**Exercise description**
Go through the records below from the first line and print each one exactly, stopping after the line that contains "#bef264; border: 1px solid #dfdfdf; border-right: none;". Do not print pictures or anything past that line.

Web document revisions:
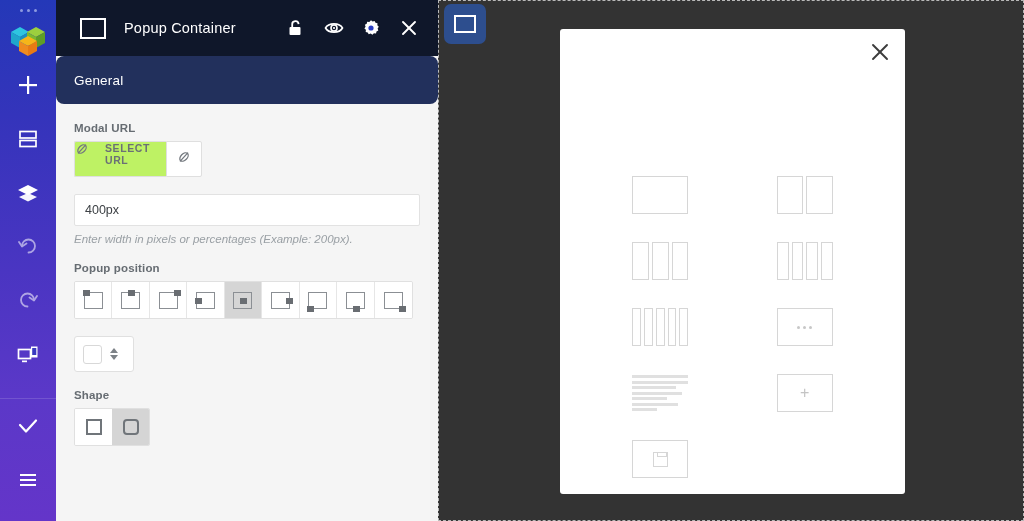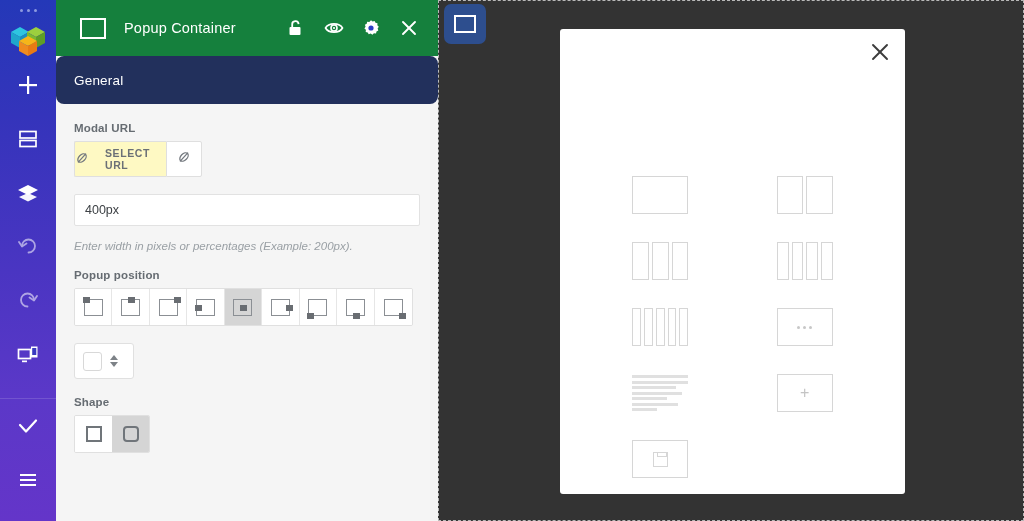--- a/index.html
+++ b/index.html
@@ -36,7 +36,7 @@
     position: relative; z-index: 4;
   }
   .panel-header {
-    height: 56px; background: #15803d; display: flex; align-items: center;
+    height: 56px; background: #0f172a; display: flex; align-items: center;
     padding: 0 14px; color: #fff; flex: 0 0 56px;
   }
   .ph-box {

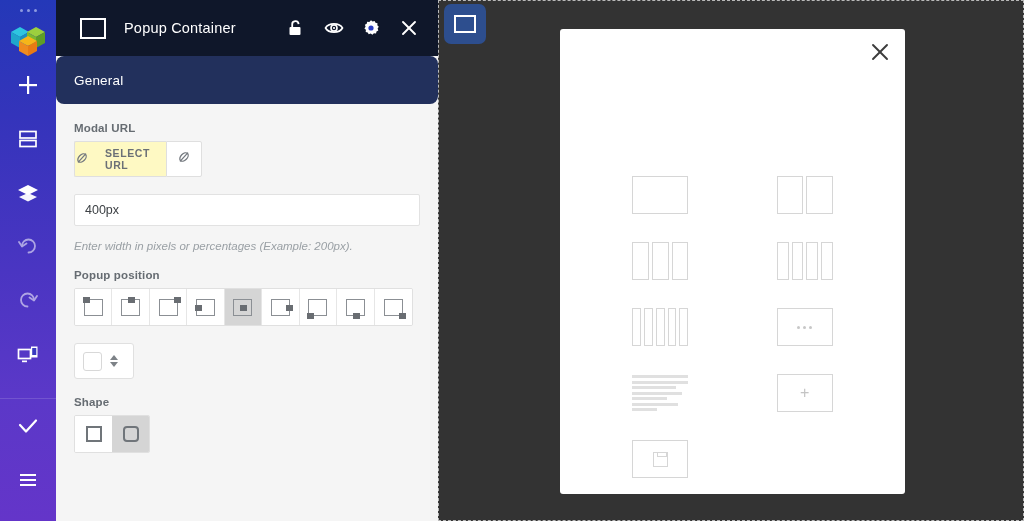--- a/index.html
+++ b/index.html
@@ -65,8 +65,8 @@
   
   .url-group { display: flex; width: 128px; height: 36px; }
   .url-btn {
-    flex: 1 1 auto; background: #fef9c3; border: 1px solid #dfdfdf; border-right: none;
-    display: flex; align-items: center; justify-content: center; gap: 16px;
+    flex: 1 1 auto; background: #bef264; border: 1px solid #dfdfdf; border-right: none;
+    display: flex; align-items: flex-start; justify-content: center; gap: 16px;
     font-size: 10.5px; font-weight: bold; letter-spacing: .6px; color: #6b7076;
     border-radius: 2px 0 0 2px;
   }

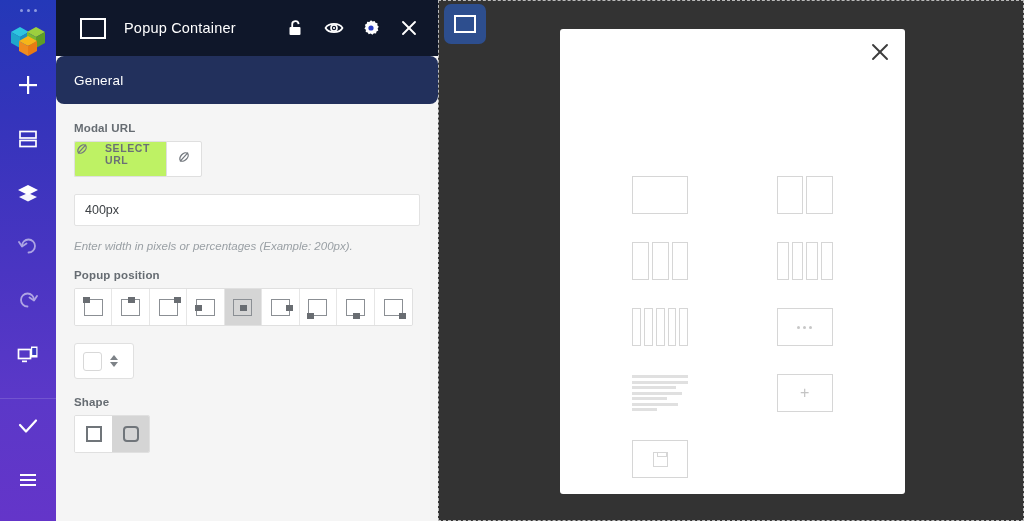--- a/index.html
+++ b/index.html
@@ -81,7 +81,7 @@
     padding: 0 10px; font-size: 12.5px; color: #3d4145; font-family: "Liberation Sans", sans-serif;
     outline: none;
   }
-  .hint { font-size: 11.5px; color: #9aa0a5; font-style: italic; margin-top: 14px; display: block; }
+  .hint { font-size: 11.5px; color: #9aa0a5; font-style: italic; margin-top: 7px; display: block; }
 
   
   .posrow { display: flex; border: 1px solid #e0e0e0; border-radius: 2px; overflow: hidden; width: 339px; background: #fff; }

**Response box**
--- a/index.html
+++ b/index.html
@@ -36,7 +36,7 @@
     position: relative; z-index: 4;
   }
   .panel-header {
-    height: 56px; background: #15803d; display: flex; align-items: center;
+    height: 56px; background: #0f172a; display: flex; align-items: center;
     padding: 0 14px; color: #fff; flex: 0 0 56px;
   }
   .ph-box {

--- a/index.html
+++ b/index.html
@@ -65,8 +65,8 @@
   
   .url-group { display: flex; width: 128px; height: 36px; }
   .url-btn {
-    flex: 1 1 auto; background: #fef9c3; border: 1px solid #dfdfdf; border-right: none;
-    display: flex; align-items: center; justify-content: center; gap: 16px;
+    flex: 1 1 auto; background: #bef264; border: 1px solid #dfdfdf; border-right: none;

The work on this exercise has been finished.